Mastering Tic Tac Toe Using Self Play and Reinforcement Learning (3X3 Board)
In March 2016, Deepmind’s AlphaGo beat world champion Go player Lee Sedol 4–1
18th October 2017, AlphaGo Zero, that had defeated AlphaGo 100–0
5th December 2017, DeepMind released another paper showing how AlphaGo Zero could be adapted to beat the worldchampion programs StockFish and Elmo at chess and shogi
An algorithm for getting good at something without any prior knowledge of human expert strategy was born
Generate training data using the current best player through self play to train the second best and then evaluate it’s performance against the best and if it wins 55% of time then replace it with the best for the next iteration
The goal here is to predict two things
At each point, which move to take which is actually learning the policy
At each point, what is the immediate reward which is actually learning the value function
Self Play
Network Weights Optimization
Network Evaluation
Move Selection through Monte Carlo Tree Search
At each move, the following information is stored
The game state
The search probabilities
The winner
0 represents no move has been played at that position
1 represents player 1
2 represents player 2
At any instance, the condition of the game is a state depending on the representation
Here, it is the complete maze
0000000001
0000000002
Along with a turn indicator
Above shown is the initial state of the game under consideration
Possible moves from a state are considered as its children
Children of initial state of the game are
100000000
010000000
001000000
000100000
000010000
000001000
000000100
000000010
000000001
A child stores five values
N → number of times the action has been taken
W → total value of the state
Q → mean value of the state
P → policy function prediction
V → value function prediction
Given a state, explore the tree until a leaf node is reached by selecting the best child
At leaf node, predict probabilities of each of it’s children
Back propagate from the leaf to the root which in this case is the input and update the values of N, W and Q
Repeat this cycle for a certain time period
Select the best action among the lot
A child is selected based on the equation Q+U
Q → The mean value of the state
U → A function of P and N that increases
if an action hasn’t been explored much, relative to the other actions, or if the prior probability of the action is high
U in this case is P/N
So the equation becomes (P/N)+Q
Because early on in the simulation, U should dominate (more exploration), but later Q is more important (exploitation)

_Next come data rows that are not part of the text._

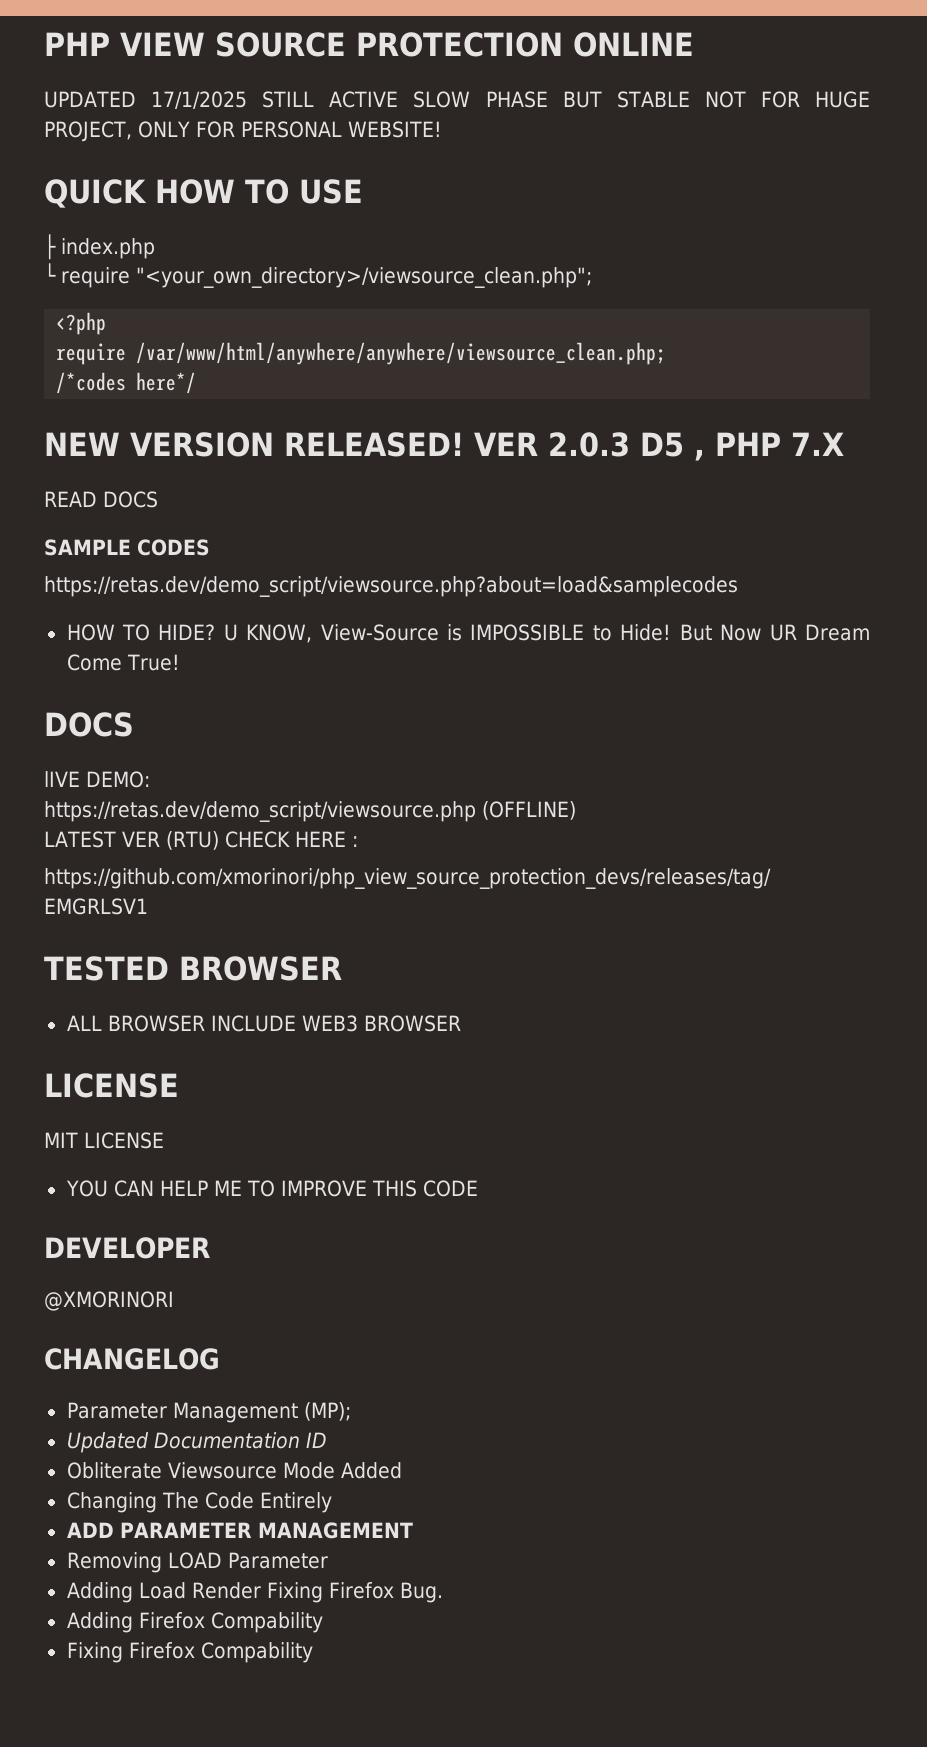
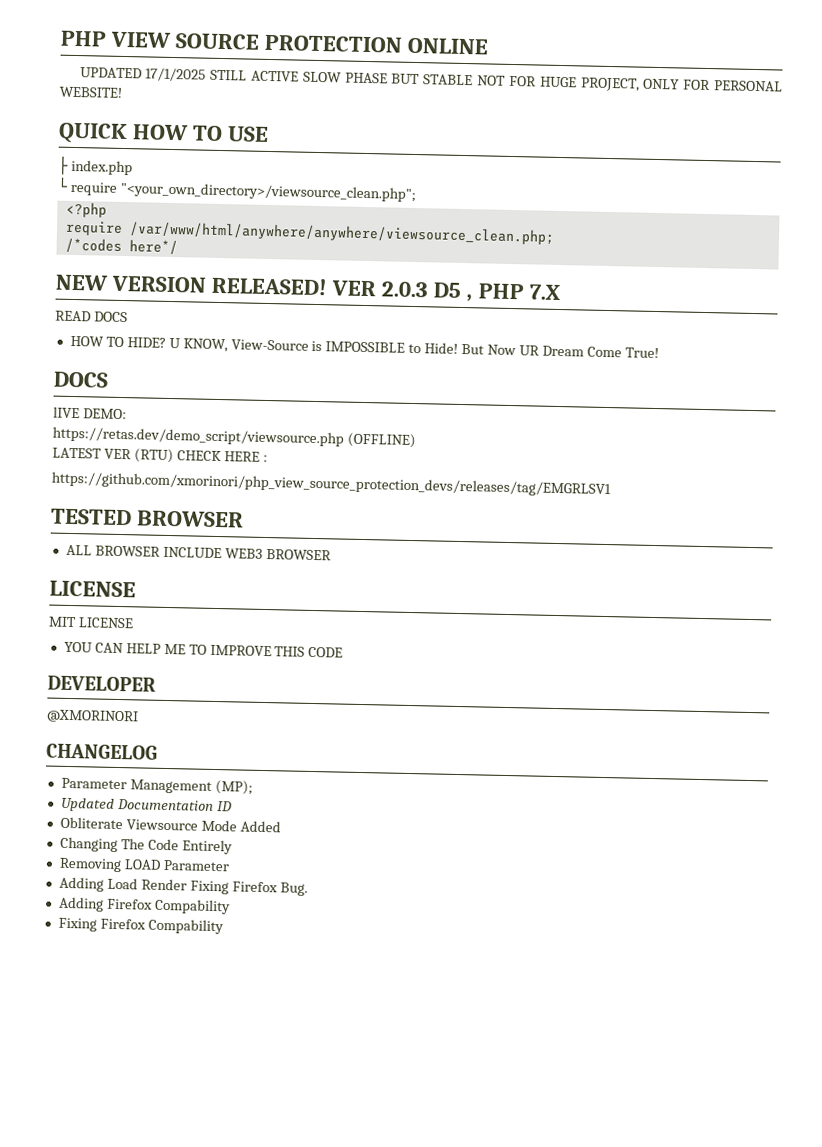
- SAMPLE CODES
- https://retas.dev/demo_script/viewsource.php?about=load&samplecodes
- ADD PARAMETER MANAGEMENT

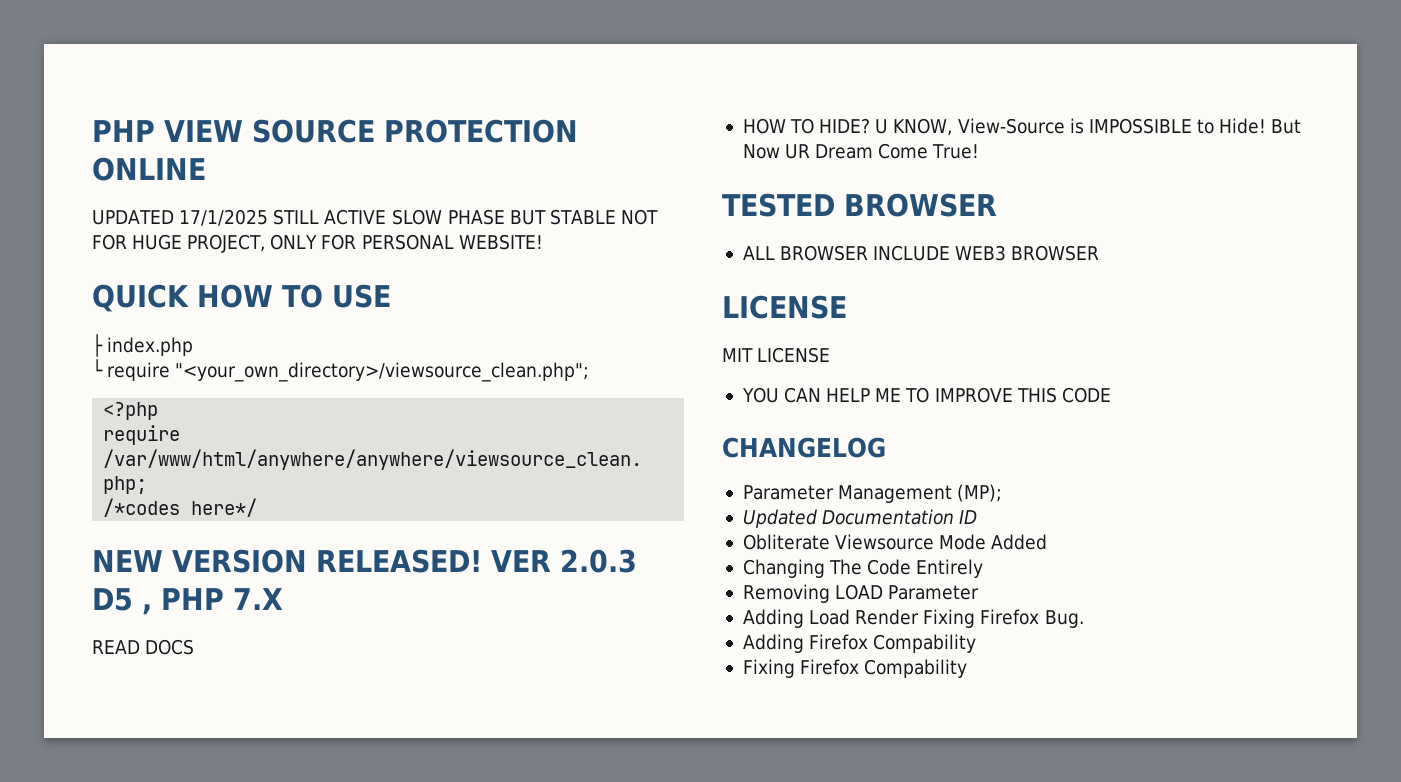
  But Now UR Dream Come True!
- DOCS
- lIVE DEMO:
- https://retas.dev/demo_script/viewsource.php (OFFLINE)
- LATEST VER (RTU) CHECK HERE :
- https://github.com/xmorinori/php_view_source_protection_devs/releases/tag/EMGRLSV1
- DEVELOPER
- @XMORINORI

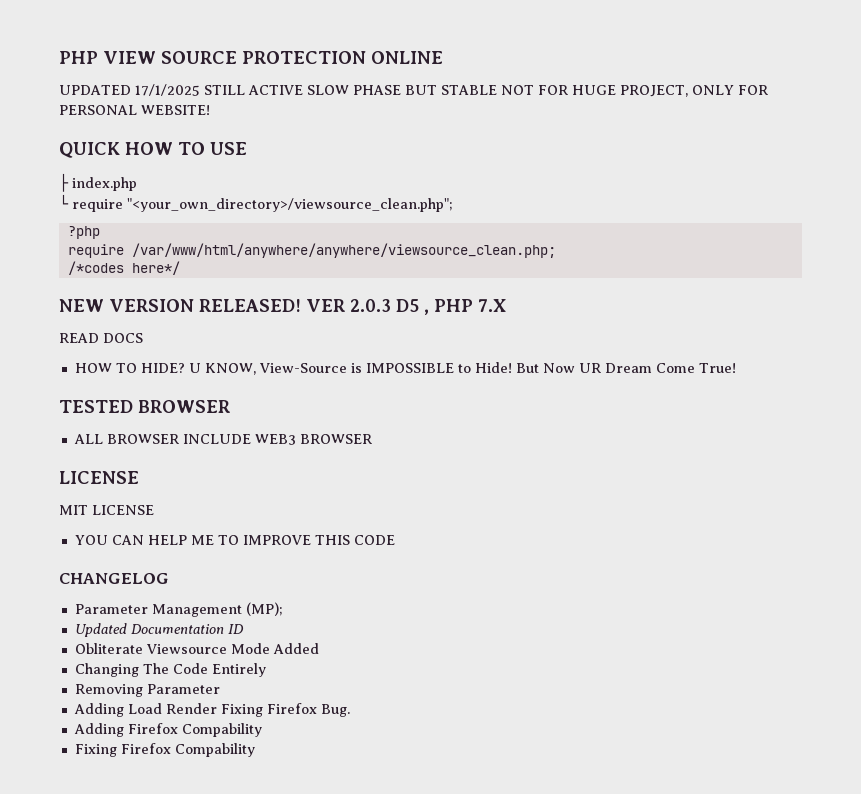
- <?php
+ ?php
- Removing LOAD Parameter
+ Removing Parameter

So a slight modification is needed which is (epsilon*(P/N))+Q
During back propagation, the values are updated as follows
N = N+1
W = W+V
Q = W/N
A game played from start to finish is an episode
Once an episode has ended, all the steps which were performed will be given labels
All the steps taken by the winning player will be assigned +1 and to all other steps -1 will be assigned
Similarly every move will be assigned a probability provided by the CNN
It’s a network with 1 convolution layer and 40 residual layers with a double headed output, a value head and a policy head
Value head giving a single prediction in the range [-1,1], actually trying to predict the outcome of the game
Policy head giving 9 probabilities, actually trying to predict the probability distribution among the children
For faster convergence, I divided the model in to one each for the different heads
The loss function in case of value head is mean square error while in case of policy head, it is softmax crossentropy
Once data has been generated using the current best player through self play, now it’s time to retrain the second best using the data generated by the best
Sample a mini batch from the data
Retrain the current network on these positions
After training, it’s time to evaluate the performance of the retrained network against the best so far and if the retrained network wins 55% of the games, it will become the new best and for the next iteration, roles will be changed as the new best will generate data for training of the previous best
Number of training epochs : 1
Number of training iterations : 20
Number of games during self play : 100
Number of games during evaluation : 40
Batch Size : 256
Sample Size : 512
Monte Carlo Simulations : 100
Regularization Constant : 0.0001
Learning Rate : 0.01
Momentum : 0.9
Optimizer : SGD
After 100 games, defeated untrained algorithm with 40-0
After 200 games, defeated first best with 40-0
Node Class contains the following attributes
n is the number of times an action has been taken
w is the total value of the next state
q is the mean value of the next state
p is the prior probability of selecting action a
state contains the current state of the game
actions contain the possible actions from current state
p contains the move probabilities
v is the value of state (for the current player)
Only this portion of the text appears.